Als dass Wasser zurückgegangen war, haben wir uns die schreckliche Szenerie angeschaut. Zum Glück hatten wir nur einen hohen Sachschaden und alle Bekannten im nahen Umfeld hatten das Unglück unverletzt überstanden.
Wir haben uns beide schon immer mit Umweltschutz beschäftigt, nicht erst nach der Flutkatastrophe. Ich weiß nicht, warum viele Kids heute denken, dass alle unserer Generation den Klimawandel verursacht haben.
Engagements + Arsch huh
Ich habe mich in meinem Leben echt viel engagiert, was das soziale Tun betrifft. Ich finde, wir sind auf der Welt, um Menschen, die nach uns kommen, etwas nachhaltig zu hinterlassen. Das wurde auch anerkannt, indem ich dafür den Verdienstorden bekam.

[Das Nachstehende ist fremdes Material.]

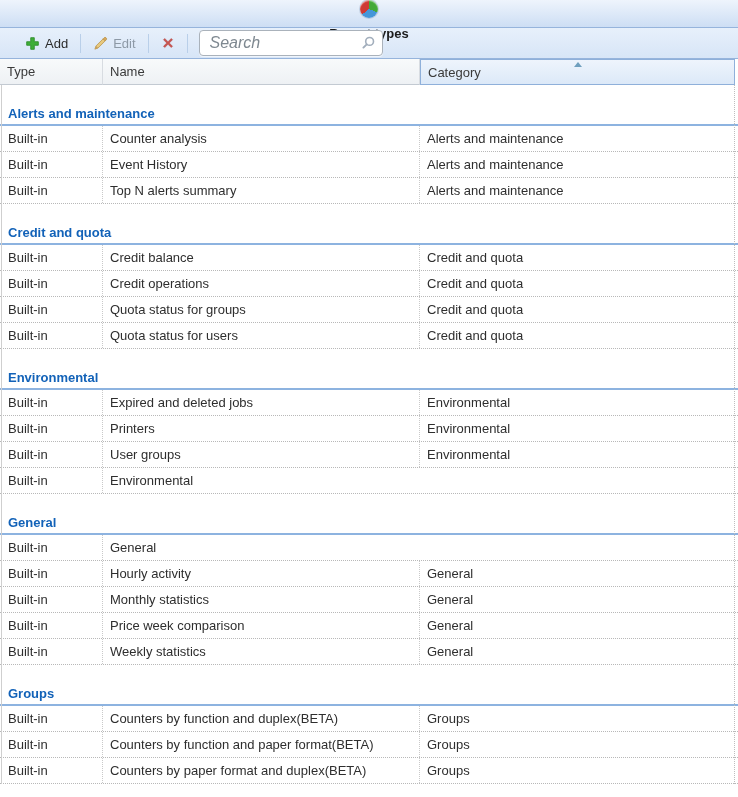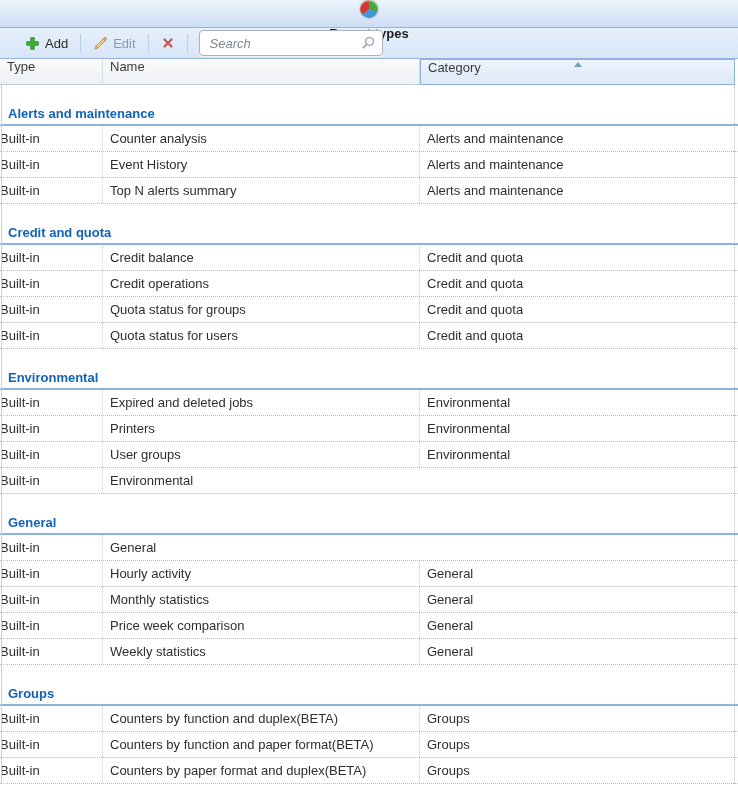"Search" .search-box input { font-size: 13px -> 16px }
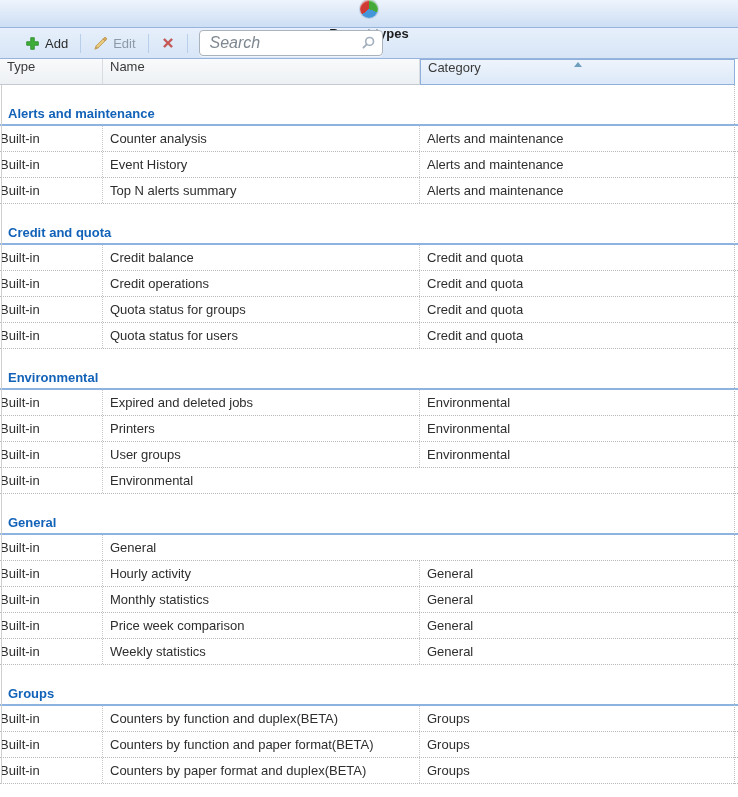"Type" .hcell { align-items: none -> center }
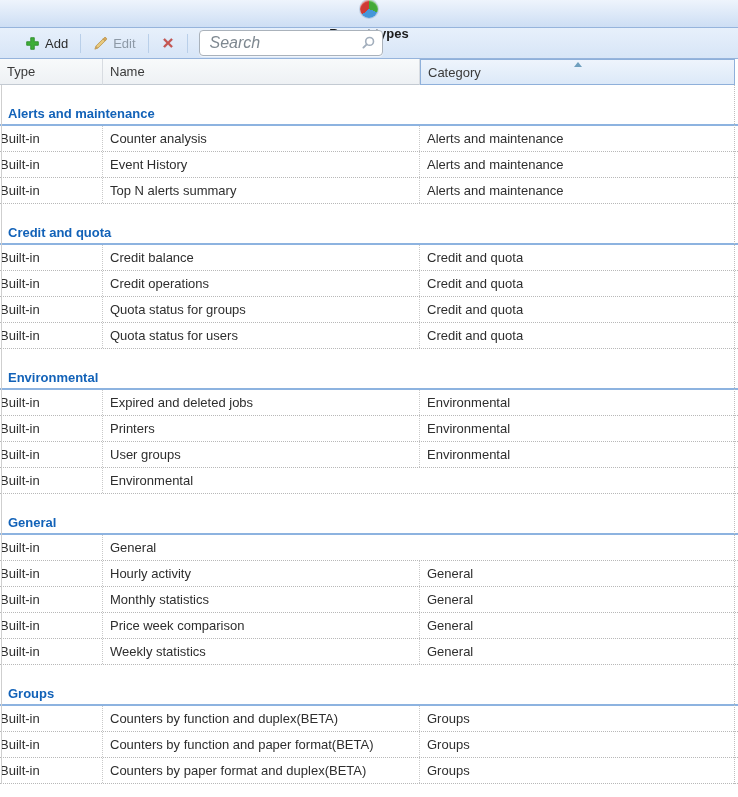"Built-in" .cell-type { padding-left: none -> 8px }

Begonnen hat es mehr oder weniger mit der Veranstaltung „Arsch huh!“ gegen Rassismus, begründet von u.a. Karl-Heinz Pütz, die von bekannten Kölner Musikern (u.a. Niedecken, Bläckföös, Höhner, Brings) getragen wurde. Da waren wir mit 4Reeves dabei, denn es ging ja um uns. „Arsch huh“ verdient heute ein richtiges Comeback mit allen Gesellschaftsschichten, jeder Generation und allen Gendern.
Szene
Ich habe nicht viel mit der Szene zu tun. Ich war früher ab und an mal in der Schaafenstrasse. Seitdem wir zusammen sind, waren wir nicht mehr da, aber das ist doch normal, oder? Dennoch werde ich nach wie vor beim Fußballturnier Come-together-Cup dabei sein. Das macht Spaß, es ist eine schöne Veranstaltung, ich mag die Menschen vor Ort und es hat was Ehrliches. Und ich hatte die Ehre beim ColognePride in der Demo auf einem Wagen mitfahren zu dürfen. Es war toll, großen Dank an die Macher.
Zukunft
Wir wünschen uns, dass unser Haus schnell fertig wird, welches wir gerade bauen. Dann suchen wir nach einem Arbeitskonzept, mit dem wir unabhängiger sein können, vielleicht gibt es ein Sendungsformat, das zu mir passt - in Richtung Talk ohne Publikum, damit man wirklich an die Menschen rankommt. Ähnlich wie damals bei Domian im Radio, nur eben Vis-á-vis. Ich denke, ich habe die Gabe, dass sich die Menschen bei mir öffnen.
Und wir überlegen, vielleicht mal eine Zeit ins Ausland zu gehen.
Wünsche
Linda und ich sind Gerechtigkeitsfanatiker. Jeder soll das Recht bekommen, welches ihm zusteht. Das bedeutet auch keine Kriege mehr weltweit. Alle Menschen sollten frei in einer freien Gesellschaftsform sein.
Ich wünschte mir, dass wir unsere demokratischen Regeln mehr hinterfragen, die sich eingegroovt haben. Wenn man Menschen vertraut und ihnen die Ängste nimmt vor Ausländern, vor queeren Menschen, vor Pandemien, vor schlechten Zukunftsentwicklungen und das mit Bildung einhergeht, damit die Menschen die „Helligkeit“ bekommen, hat unsere Gesellschaft von Extremisten kaum etwas zu befürchten. Demokratie muss umgedacht werden, denn zurzeit fühlt sie sich unfreier an, als in den 90ern.
Keine Macht den Doofen.
Resumeé
Ich würde mir niemals wünschen, eine andere Hautfarbe gehabt zu haben. Mein Leben hat mich zu dem Menschen gemacht, der ich heute bin.
Linda: Und deswegen liebe ich dich mit deinen verworrenen und klaren Gedanken.